Make an exact copy of the listing underneath, skipping each picture.

AVAILABLE RECORDS Start Marker

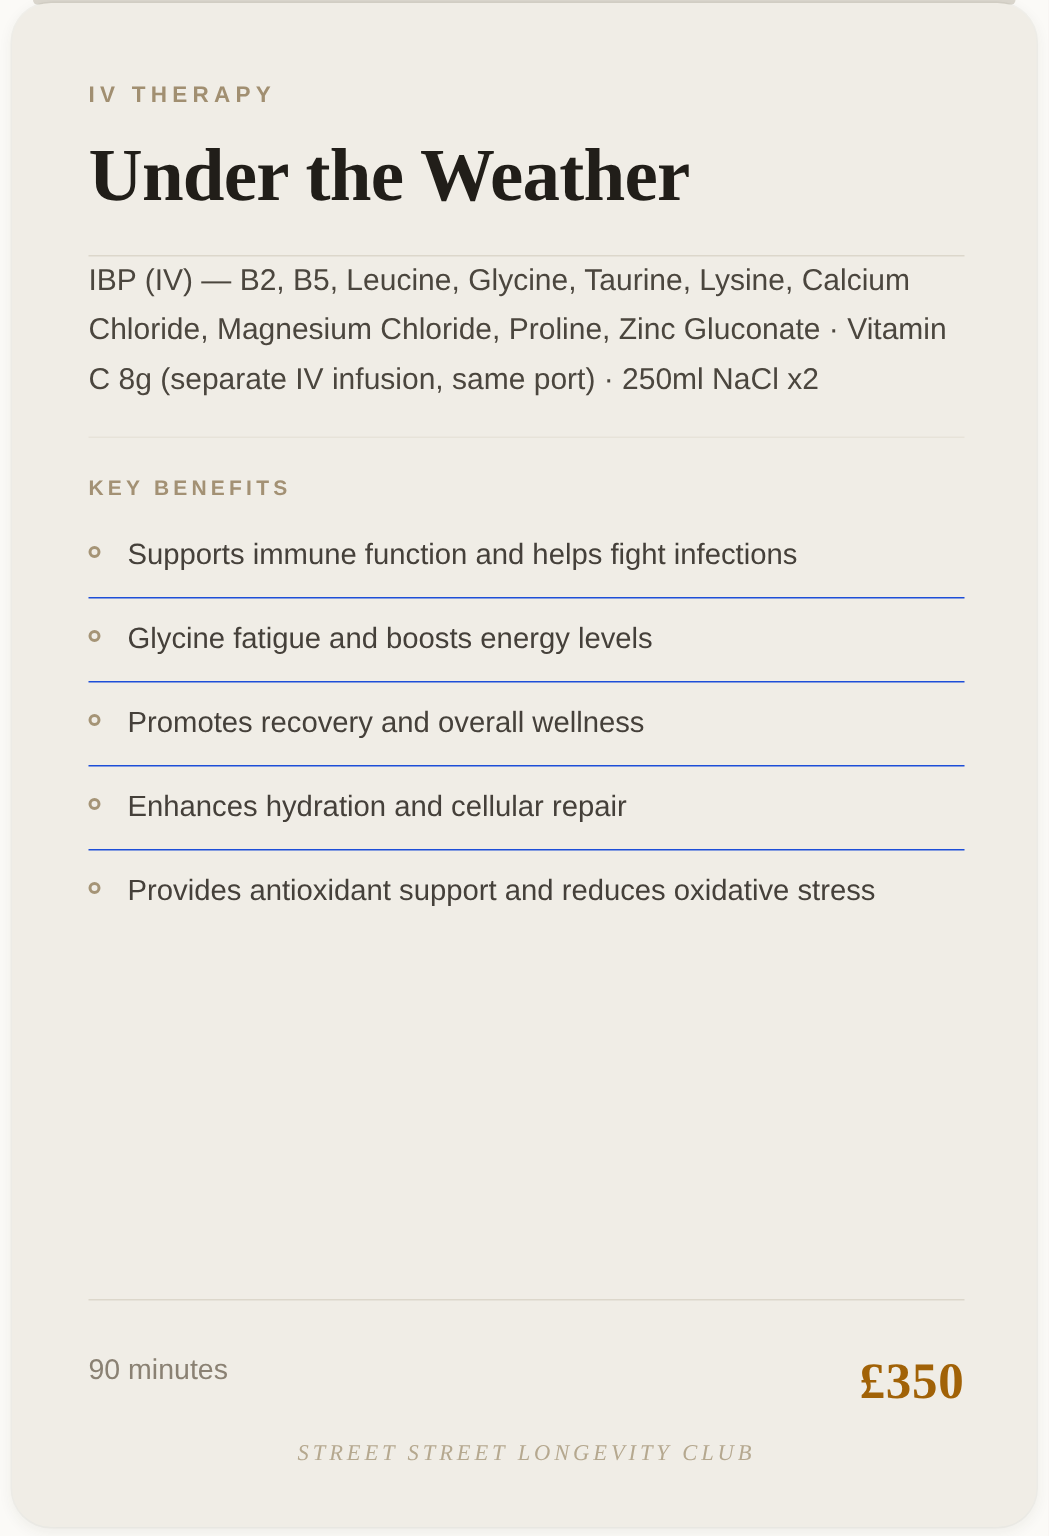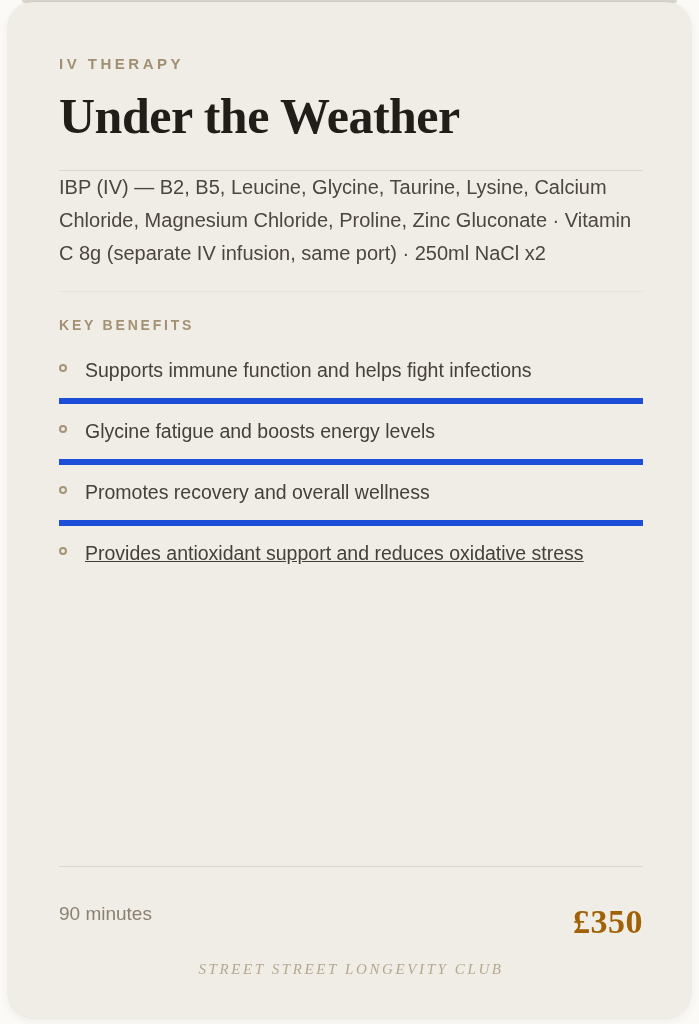"Supports immune function and helps" .benefit-item { border-bottom: 6px solid #1d4ed8 -> 1px solid #1d4ed8 }
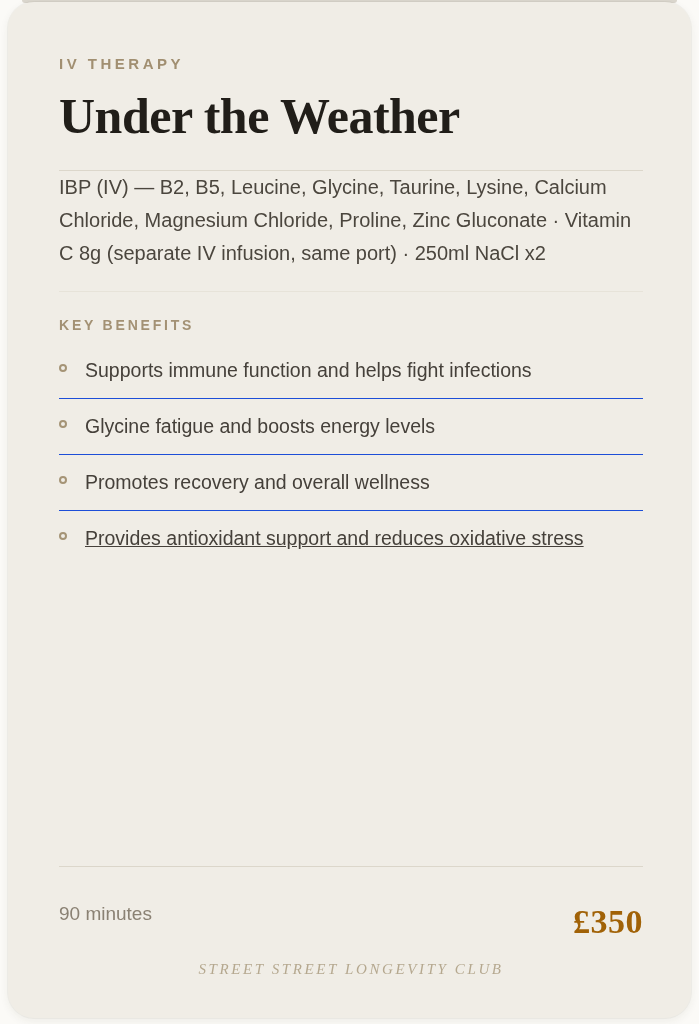"Enhances hydration and cellular repair" li.benefit-item { html: none -> <li> <span></span> <span>Enhances hydration and cellular repair</span> </li> }
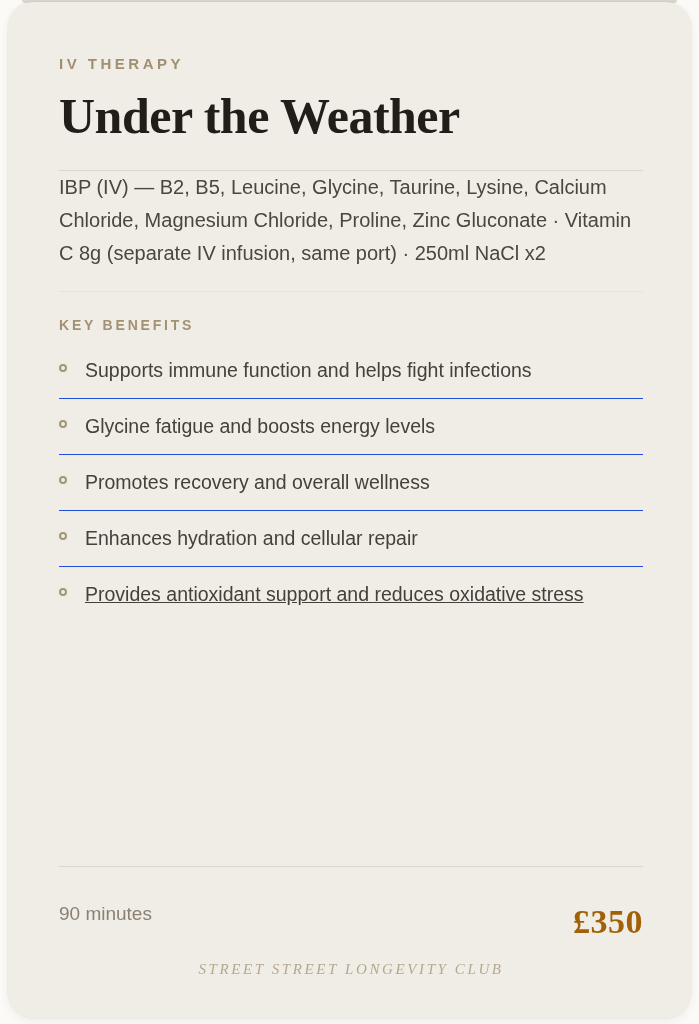"Provides antioxidant support and reduces" .benefit-item:last-child { text-decoration: underline -> none }
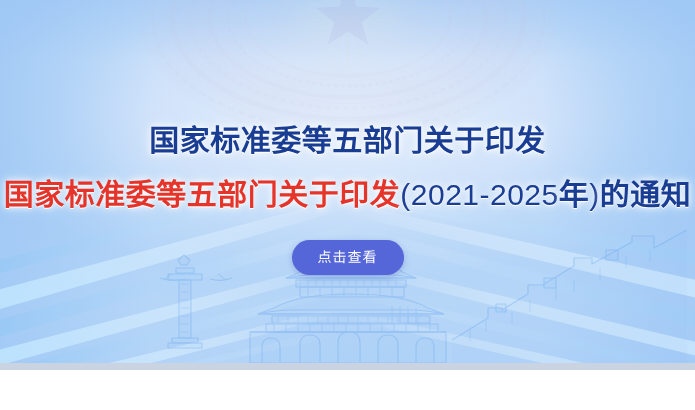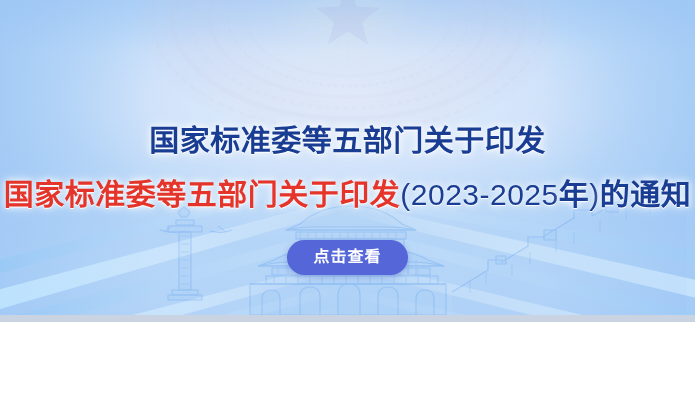"国家标准委等五部门关于印发" #banner { height: 322px -> 370px }
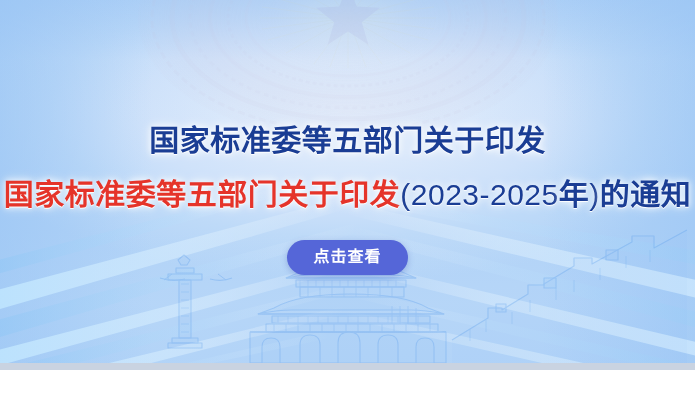"2023-2025" span.seg-paren { text: 2023-2025 -> 2021-2025 }
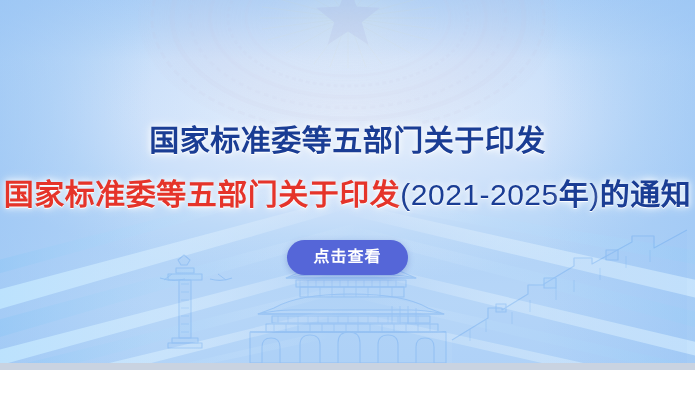"点击查看" .cta-button { font-size: 16px -> 14px; font-weight: bold -> normal }
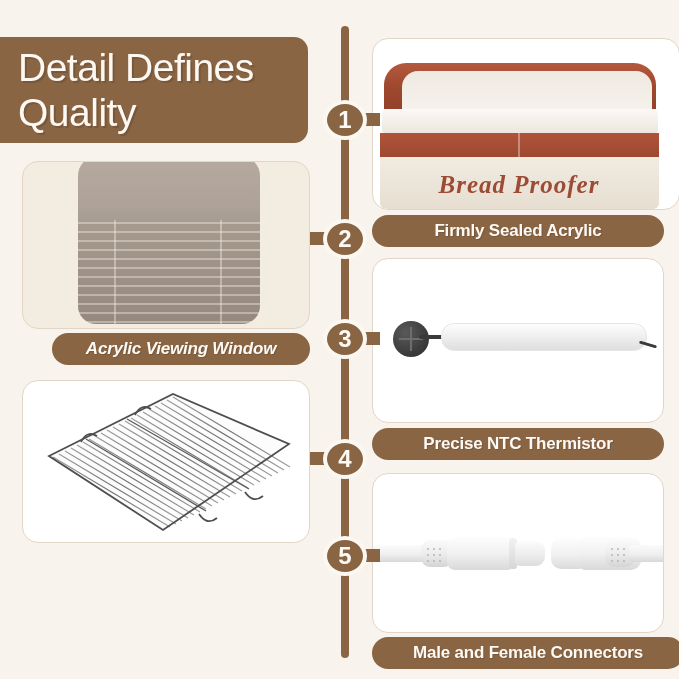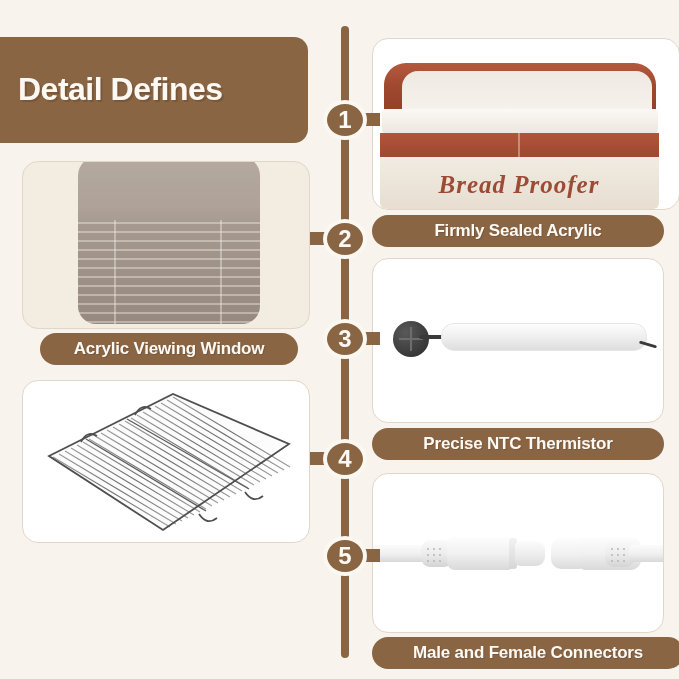"Detail Defines" .title-text { font-size: 32px -> 39px; font-weight: bold -> normal }
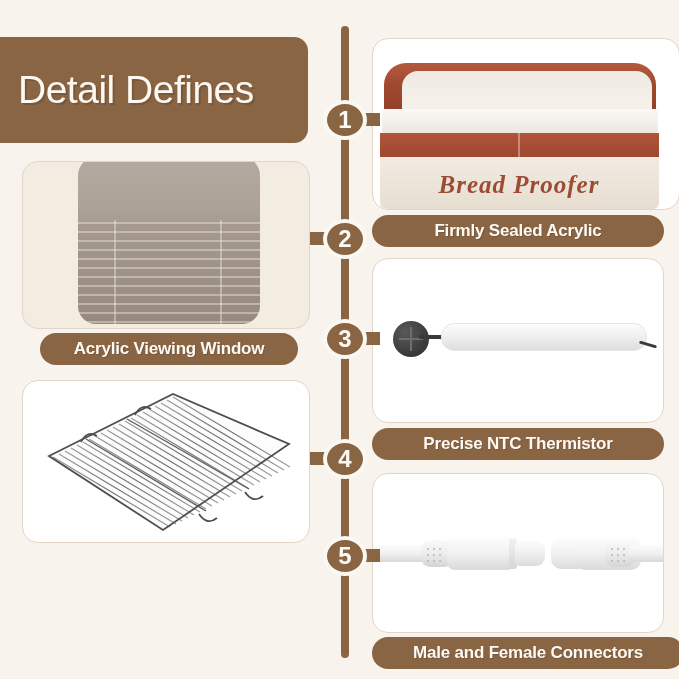"Quality" div { html: none -> <div>Quality</div> }
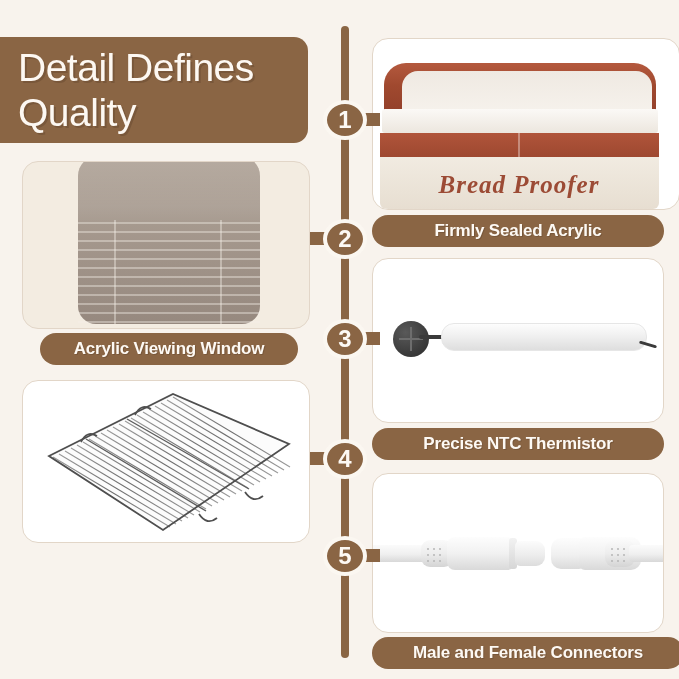"Acrylic Viewing Window" .pill2 { font-style: none -> italic; left: 40px -> 52px }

AVAILABLE RECORDS End Marker

*WRITTEN SOLUTION:*
"Supports immune function and helps" .benefit-item { border-bottom: 6px solid #1d4ed8 -> 1px solid #1d4ed8 }
"Enhances hydration and cellular repair" li.benefit-item { html: none -> <li> <span></span> <span>Enhances hydration and cellular repair</span> </li> }
"Provides antioxidant support and reduces" .benefit-item:last-child { text-decoration: underline -> none }
"国家标准委等五部门关于印发" #banner { height: 322px -> 370px }
"2023-2025" span.seg-paren { text: 2023-2025 -> 2021-2025 }
"点击查看" .cta-button { font-size: 16px -> 14px; font-weight: bold -> normal }
"Detail Defines" .title-text { font-size: 32px -> 39px; font-weight: bold -> normal }
"Quality" div { html: none -> <div>Quality</div> }
"Acrylic Viewing Window" .pill2 { font-style: none -> italic; left: 40px -> 52px }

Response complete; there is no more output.